• _Source records_

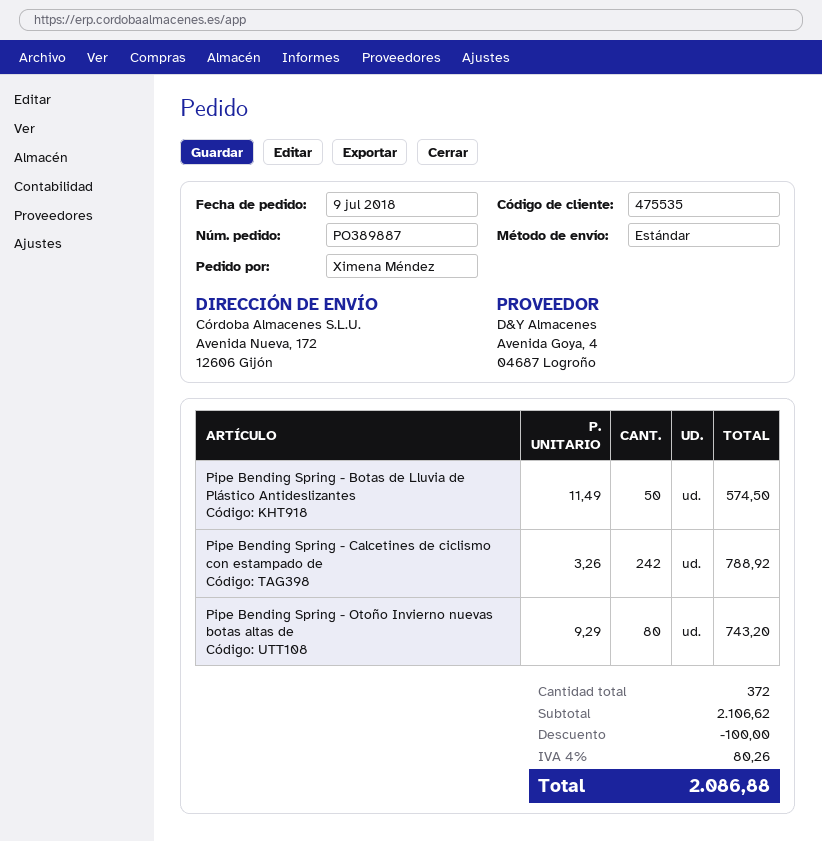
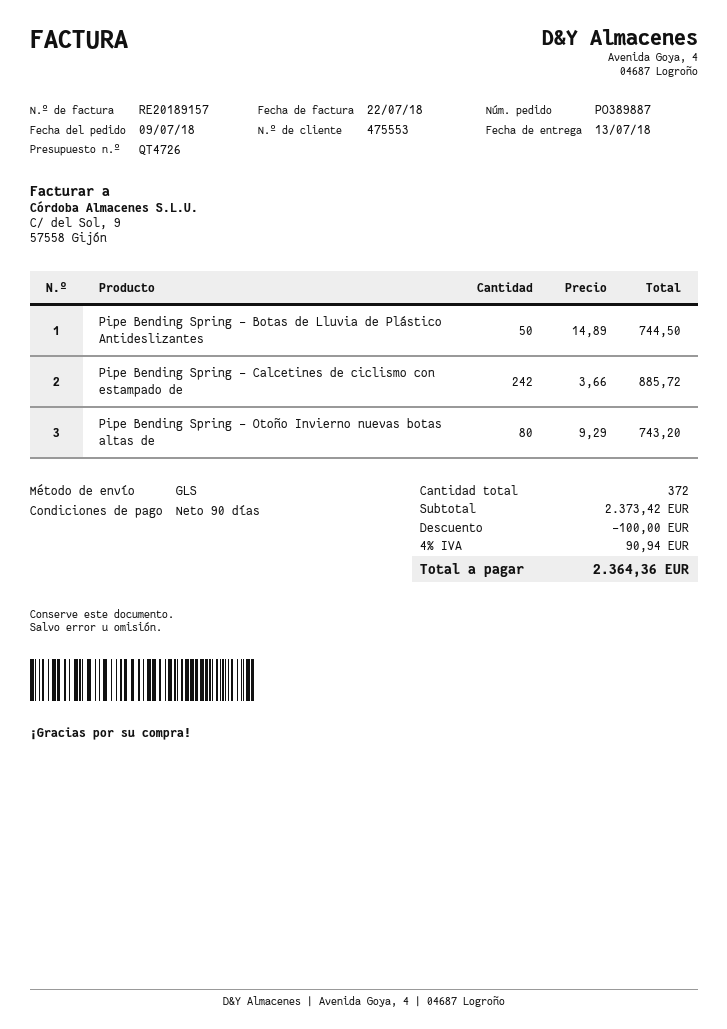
customer number: 475535 -> 475553
shipping method: standard -> GLS
Pipe Bending Spring - Botas de Lluvia de Plástico Antideslizantes: 50 x 11.49 = 574.50 -> 50 x 14.89 = 744.50
Pipe Bending Spring - Calcetines de ciclismo con estampado de: 242 x 3.26 = 788.92 -> 242 x 3.66 = 885.72
subtotal: 2106.62 -> 2373.42
tax: 4% = 80.26 -> 4% = 90.94
total: 2086.88 -> 2364.36

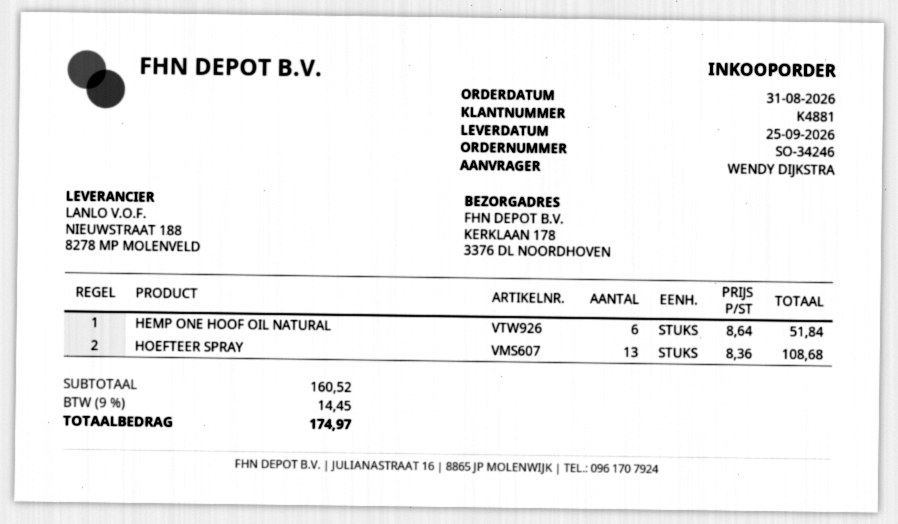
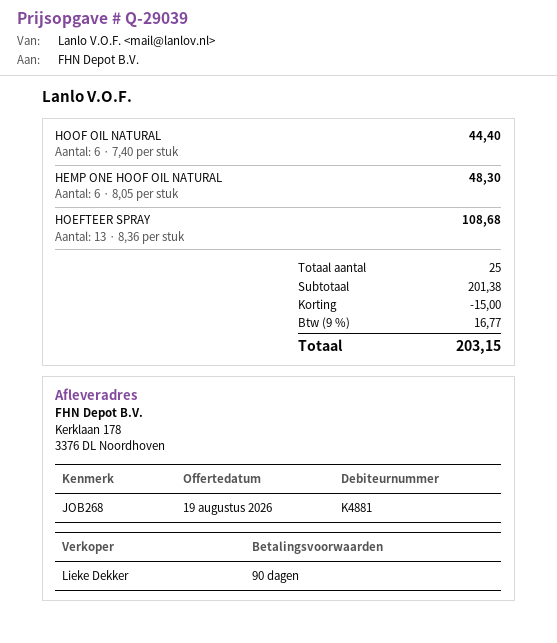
HEMP ONE HOOF OIL NATURAL: 6 x 8.64 = 51.84 -> 6 x 8.05 = 48.30
HOOF OIL NATURAL: none -> 6 x 7.40 = 44.40
subtotal: 160.52 -> 201.38
discount: none -> 15.00
tax: 9% = 14.45 -> 9% = 16.77
total: 174.97 -> 203.15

• _About this task_
Give back the material word for word, leaving out its pictures.

• _Output below_
customer number: 475535 -> 475553
shipping method: standard -> GLS
Pipe Bending Spring - Botas de Lluvia de Plástico Antideslizantes: 50 x 11.49 = 574.50 -> 50 x 14.89 = 744.50
Pipe Bending Spring - Calcetines de ciclismo con estampado de: 242 x 3.26 = 788.92 -> 242 x 3.66 = 885.72
subtotal: 2106.62 -> 2373.42
tax: 4% = 80.26 -> 4% = 90.94
total: 2086.88 -> 2364.36

HEMP ONE HOOF OIL NATURAL: 6 x 8.64 = 51.84 -> 6 x 8.05 = 48.30
HOOF OIL NATURAL: none -> 6 x 7.40 = 44.40
subtotal: 160.52 -> 201.38
discount: none -> 15.00
tax: 9% = 14.45 -> 9% = 16.77
total: 174.97 -> 203.15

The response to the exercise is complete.